## Task to carry out
Pull every line holding the word "yang" out of the data and copy it.

[Source records]
--------

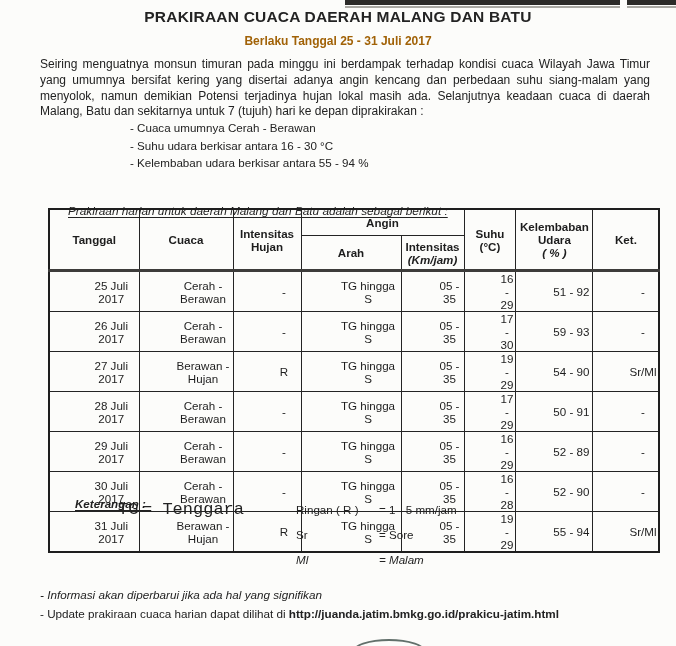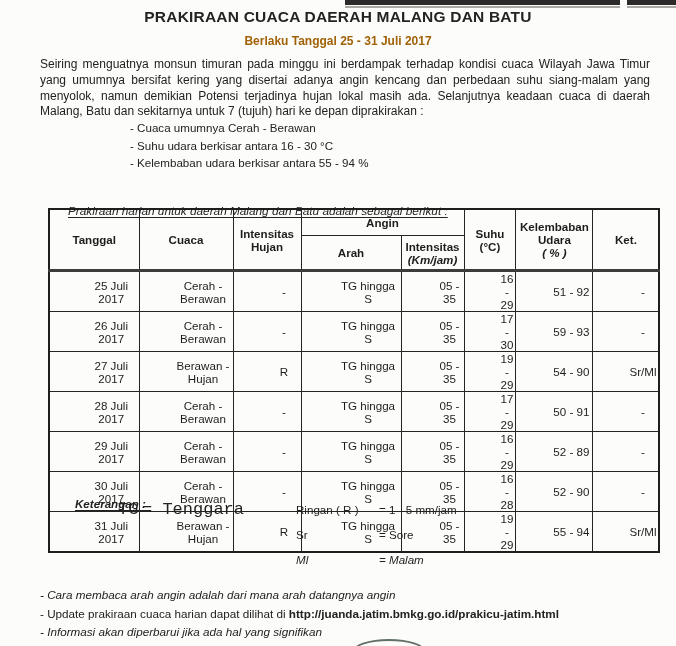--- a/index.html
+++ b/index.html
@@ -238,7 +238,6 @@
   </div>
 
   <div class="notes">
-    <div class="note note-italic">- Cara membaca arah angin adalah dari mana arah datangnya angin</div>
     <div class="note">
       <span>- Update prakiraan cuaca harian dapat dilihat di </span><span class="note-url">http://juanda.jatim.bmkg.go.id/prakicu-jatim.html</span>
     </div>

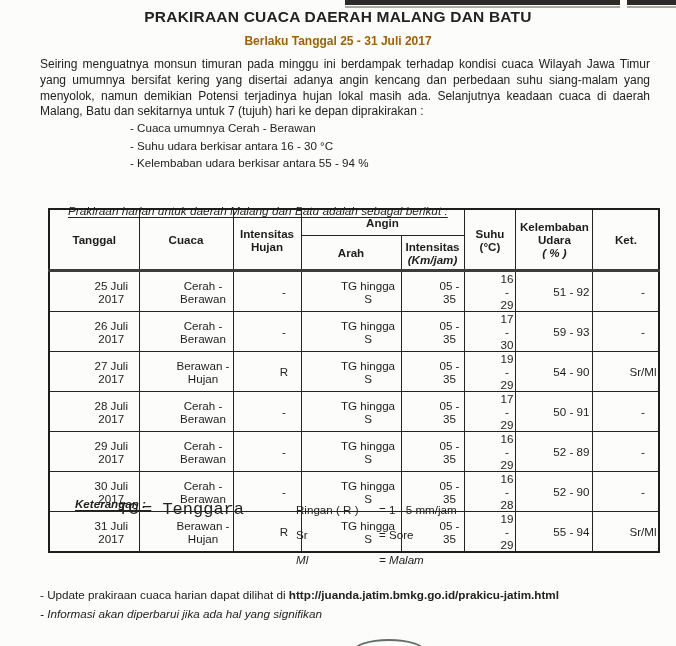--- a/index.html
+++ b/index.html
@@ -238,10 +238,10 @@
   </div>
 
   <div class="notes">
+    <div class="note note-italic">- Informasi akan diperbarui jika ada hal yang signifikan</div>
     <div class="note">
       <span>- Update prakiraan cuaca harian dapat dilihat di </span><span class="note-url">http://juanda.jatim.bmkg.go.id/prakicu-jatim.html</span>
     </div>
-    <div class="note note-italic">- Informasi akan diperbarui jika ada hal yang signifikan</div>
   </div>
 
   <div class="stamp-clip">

--------

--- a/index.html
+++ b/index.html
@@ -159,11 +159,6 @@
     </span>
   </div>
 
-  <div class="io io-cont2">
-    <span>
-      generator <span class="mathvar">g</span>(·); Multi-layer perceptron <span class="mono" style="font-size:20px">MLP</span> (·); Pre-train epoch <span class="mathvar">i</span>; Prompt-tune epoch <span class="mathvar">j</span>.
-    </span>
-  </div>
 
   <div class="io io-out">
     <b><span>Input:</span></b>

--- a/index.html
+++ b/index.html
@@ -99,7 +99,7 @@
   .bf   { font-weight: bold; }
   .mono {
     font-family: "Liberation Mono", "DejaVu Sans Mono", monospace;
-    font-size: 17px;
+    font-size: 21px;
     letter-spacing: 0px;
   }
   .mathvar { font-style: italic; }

--------

## Answer box
+    <div class="note note-italic">- Informasi akan diperbarui jika ada hal yang signifikan</div>
-    <div class="note note-italic">- Informasi akan diperbarui jika ada hal yang signifikan</div>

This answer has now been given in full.